INSTRUCTIONS FOR THE TASK
For each line below that includes the string "from", show the whole line.

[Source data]
........

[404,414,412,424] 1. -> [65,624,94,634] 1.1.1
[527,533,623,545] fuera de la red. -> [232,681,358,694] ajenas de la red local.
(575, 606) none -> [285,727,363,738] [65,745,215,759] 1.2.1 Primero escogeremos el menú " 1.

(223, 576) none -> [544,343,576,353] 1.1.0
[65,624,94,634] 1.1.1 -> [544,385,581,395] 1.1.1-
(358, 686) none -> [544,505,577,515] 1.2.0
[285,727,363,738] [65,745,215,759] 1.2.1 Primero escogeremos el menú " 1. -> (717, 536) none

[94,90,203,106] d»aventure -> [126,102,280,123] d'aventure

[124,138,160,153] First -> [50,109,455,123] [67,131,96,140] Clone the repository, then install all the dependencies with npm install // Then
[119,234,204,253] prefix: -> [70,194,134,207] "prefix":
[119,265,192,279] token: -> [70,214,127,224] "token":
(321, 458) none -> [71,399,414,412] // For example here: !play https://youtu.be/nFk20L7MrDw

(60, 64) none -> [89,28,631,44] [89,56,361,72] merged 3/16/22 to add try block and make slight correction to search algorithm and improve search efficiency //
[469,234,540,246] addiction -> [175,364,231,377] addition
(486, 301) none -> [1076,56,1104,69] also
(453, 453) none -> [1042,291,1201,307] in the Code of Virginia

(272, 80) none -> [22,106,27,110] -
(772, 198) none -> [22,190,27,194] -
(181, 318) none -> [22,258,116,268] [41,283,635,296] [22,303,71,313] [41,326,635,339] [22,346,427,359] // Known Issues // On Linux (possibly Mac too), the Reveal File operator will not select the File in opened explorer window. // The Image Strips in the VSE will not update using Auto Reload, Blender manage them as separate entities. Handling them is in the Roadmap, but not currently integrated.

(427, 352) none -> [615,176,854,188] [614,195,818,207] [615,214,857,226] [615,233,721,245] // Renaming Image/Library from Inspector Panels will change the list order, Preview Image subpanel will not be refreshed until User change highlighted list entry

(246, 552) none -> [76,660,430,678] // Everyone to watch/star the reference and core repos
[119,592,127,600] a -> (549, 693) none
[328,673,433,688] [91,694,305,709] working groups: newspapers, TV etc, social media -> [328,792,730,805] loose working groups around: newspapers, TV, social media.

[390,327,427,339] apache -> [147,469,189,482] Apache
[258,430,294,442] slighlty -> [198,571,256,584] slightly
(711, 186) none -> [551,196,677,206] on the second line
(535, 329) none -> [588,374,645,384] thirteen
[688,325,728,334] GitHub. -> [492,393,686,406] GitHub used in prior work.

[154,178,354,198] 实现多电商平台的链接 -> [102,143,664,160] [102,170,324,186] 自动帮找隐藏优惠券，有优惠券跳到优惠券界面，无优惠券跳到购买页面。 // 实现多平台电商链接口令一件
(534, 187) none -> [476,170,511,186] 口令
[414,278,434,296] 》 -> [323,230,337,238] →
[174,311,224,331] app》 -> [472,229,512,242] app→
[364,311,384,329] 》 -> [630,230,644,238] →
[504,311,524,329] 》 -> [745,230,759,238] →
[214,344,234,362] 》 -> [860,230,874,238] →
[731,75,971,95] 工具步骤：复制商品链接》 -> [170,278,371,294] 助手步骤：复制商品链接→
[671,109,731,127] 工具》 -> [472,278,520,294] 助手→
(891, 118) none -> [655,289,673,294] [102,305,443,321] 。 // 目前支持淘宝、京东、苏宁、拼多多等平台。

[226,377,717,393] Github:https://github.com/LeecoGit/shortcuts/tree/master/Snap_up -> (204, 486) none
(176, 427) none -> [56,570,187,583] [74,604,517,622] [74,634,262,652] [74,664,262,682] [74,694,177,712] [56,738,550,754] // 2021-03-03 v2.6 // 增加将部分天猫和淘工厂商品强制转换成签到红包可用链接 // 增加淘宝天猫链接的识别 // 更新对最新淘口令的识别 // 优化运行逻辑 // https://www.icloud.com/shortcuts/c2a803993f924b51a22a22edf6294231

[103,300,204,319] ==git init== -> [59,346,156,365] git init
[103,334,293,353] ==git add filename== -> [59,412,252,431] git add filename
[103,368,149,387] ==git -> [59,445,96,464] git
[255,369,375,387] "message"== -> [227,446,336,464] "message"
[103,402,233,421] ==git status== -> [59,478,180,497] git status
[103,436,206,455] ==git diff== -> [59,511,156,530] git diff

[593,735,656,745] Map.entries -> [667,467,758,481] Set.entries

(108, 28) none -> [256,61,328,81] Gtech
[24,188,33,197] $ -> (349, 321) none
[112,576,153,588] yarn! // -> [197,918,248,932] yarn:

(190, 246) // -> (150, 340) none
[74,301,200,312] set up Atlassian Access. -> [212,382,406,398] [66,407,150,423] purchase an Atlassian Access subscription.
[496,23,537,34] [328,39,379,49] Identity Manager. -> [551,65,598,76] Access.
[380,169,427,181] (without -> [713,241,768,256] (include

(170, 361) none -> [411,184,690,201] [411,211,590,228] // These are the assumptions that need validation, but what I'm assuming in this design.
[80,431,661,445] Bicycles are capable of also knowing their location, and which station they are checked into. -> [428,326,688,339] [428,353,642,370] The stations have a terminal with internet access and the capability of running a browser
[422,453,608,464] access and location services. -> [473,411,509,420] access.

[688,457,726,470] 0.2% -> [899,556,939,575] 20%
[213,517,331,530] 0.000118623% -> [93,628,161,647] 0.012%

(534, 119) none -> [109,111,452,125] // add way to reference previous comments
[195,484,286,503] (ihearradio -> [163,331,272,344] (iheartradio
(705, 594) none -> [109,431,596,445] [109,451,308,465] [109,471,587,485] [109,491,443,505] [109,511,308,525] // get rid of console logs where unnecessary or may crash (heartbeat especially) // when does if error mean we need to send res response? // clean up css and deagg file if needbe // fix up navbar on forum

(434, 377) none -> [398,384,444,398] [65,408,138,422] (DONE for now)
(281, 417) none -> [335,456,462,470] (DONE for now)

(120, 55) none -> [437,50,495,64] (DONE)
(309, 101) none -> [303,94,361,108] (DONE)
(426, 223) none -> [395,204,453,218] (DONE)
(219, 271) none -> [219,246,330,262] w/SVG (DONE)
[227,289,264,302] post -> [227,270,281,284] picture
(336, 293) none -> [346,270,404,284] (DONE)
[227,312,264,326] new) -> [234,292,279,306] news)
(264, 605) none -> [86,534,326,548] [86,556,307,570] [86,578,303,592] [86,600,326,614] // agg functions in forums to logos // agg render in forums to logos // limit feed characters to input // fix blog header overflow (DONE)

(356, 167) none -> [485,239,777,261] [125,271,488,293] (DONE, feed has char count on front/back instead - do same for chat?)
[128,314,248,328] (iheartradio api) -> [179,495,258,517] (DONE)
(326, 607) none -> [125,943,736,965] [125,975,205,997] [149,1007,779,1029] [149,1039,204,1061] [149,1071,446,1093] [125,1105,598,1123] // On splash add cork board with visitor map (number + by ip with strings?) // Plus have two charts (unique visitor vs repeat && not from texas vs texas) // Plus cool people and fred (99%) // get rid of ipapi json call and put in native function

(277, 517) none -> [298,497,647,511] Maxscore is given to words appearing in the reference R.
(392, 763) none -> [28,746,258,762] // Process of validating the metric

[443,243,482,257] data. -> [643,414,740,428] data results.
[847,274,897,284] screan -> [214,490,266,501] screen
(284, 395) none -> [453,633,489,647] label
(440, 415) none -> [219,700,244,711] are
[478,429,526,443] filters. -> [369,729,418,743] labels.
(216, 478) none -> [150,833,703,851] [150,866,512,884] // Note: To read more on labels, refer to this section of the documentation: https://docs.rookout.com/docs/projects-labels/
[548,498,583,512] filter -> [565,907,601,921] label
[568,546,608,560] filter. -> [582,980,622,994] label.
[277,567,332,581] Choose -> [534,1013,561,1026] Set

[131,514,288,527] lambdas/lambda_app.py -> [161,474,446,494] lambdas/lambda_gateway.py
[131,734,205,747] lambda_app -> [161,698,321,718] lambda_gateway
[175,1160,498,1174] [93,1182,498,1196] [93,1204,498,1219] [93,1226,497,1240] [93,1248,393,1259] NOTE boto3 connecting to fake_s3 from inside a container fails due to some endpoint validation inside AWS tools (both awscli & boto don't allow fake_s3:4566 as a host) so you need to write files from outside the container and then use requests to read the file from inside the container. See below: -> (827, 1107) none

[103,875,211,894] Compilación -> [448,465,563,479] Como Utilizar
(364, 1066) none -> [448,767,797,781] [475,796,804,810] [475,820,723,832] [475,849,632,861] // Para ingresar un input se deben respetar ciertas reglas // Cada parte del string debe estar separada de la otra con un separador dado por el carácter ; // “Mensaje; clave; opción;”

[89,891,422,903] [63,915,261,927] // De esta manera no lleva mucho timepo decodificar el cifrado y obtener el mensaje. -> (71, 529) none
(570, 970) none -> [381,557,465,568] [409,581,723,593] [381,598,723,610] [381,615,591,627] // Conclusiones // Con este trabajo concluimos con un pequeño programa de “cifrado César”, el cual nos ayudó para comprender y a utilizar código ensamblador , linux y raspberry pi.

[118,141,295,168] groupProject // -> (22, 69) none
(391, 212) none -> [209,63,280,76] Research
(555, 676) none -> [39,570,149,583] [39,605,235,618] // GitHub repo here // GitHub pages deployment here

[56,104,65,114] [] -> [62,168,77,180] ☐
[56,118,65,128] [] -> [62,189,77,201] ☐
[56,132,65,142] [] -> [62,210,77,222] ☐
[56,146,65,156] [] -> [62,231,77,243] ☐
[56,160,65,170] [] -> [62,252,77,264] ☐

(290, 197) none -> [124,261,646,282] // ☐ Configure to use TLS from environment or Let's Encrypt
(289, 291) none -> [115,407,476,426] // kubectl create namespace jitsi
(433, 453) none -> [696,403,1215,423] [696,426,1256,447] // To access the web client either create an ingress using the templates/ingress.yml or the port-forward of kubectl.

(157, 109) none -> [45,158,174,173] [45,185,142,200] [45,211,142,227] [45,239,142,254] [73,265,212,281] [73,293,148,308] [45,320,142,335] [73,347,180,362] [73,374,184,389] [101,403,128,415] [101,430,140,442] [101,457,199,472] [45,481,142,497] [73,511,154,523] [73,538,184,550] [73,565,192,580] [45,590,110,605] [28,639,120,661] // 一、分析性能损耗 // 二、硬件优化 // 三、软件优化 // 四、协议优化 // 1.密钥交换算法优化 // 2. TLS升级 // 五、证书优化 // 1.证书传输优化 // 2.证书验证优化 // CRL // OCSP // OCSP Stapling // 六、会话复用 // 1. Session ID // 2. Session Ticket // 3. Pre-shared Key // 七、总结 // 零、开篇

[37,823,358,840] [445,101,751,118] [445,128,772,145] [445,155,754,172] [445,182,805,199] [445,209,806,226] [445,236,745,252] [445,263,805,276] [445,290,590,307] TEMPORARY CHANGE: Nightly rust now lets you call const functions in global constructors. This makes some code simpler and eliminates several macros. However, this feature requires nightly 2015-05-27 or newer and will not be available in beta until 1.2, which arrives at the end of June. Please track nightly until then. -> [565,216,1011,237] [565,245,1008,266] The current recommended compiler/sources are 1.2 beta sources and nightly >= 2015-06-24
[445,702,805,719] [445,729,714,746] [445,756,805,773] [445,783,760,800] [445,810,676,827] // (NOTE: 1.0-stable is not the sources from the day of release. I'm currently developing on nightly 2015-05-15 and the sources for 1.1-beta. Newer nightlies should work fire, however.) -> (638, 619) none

........

TASK OUTPUT
(427, 352) none -> [615,176,854,188] [614,195,818,207] [615,214,857,226] [615,233,721,245] // Renaming Image/Library from Inspector Panels will change the list order, Preview Image subpanel will not be refreshed until User change highlighted list entry
(326, 607) none -> [125,943,736,965] [125,975,205,997] [149,1007,779,1029] [149,1039,204,1061] [149,1071,446,1093] [125,1105,598,1123] // On splash add cork board with visitor map (number + by ip with strings?) // Plus have two charts (unique visitor vs repeat && not from texas vs texas) // Plus cool people and fred (99%) // get rid of ipapi json call and put in native function
[175,1160,498,1174] [93,1182,498,1196] [93,1204,498,1219] [93,1226,497,1240] [93,1248,393,1259] NOTE boto3 connecting to fake_s3 from inside a container fails due to some endpoint validation inside AWS tools (both awscli & boto don't allow fake_s3:4566 as a host) so you need to write files from outside the container and then use requests to read the file from inside the container. See below: -> (827, 1107) none
(290, 197) none -> [124,261,646,282] // ☐ Configure to use TLS from environment or Let's Encrypt
[445,702,805,719] [445,729,714,746] [445,756,805,773] [445,783,760,800] [445,810,676,827] // (NOTE: 1.0-stable is not the sources from the day of release. I'm currently developing on nightly 2015-05-15 and the sources for 1.1-beta. Newer nightlies should work fire, however.) -> (638, 619) none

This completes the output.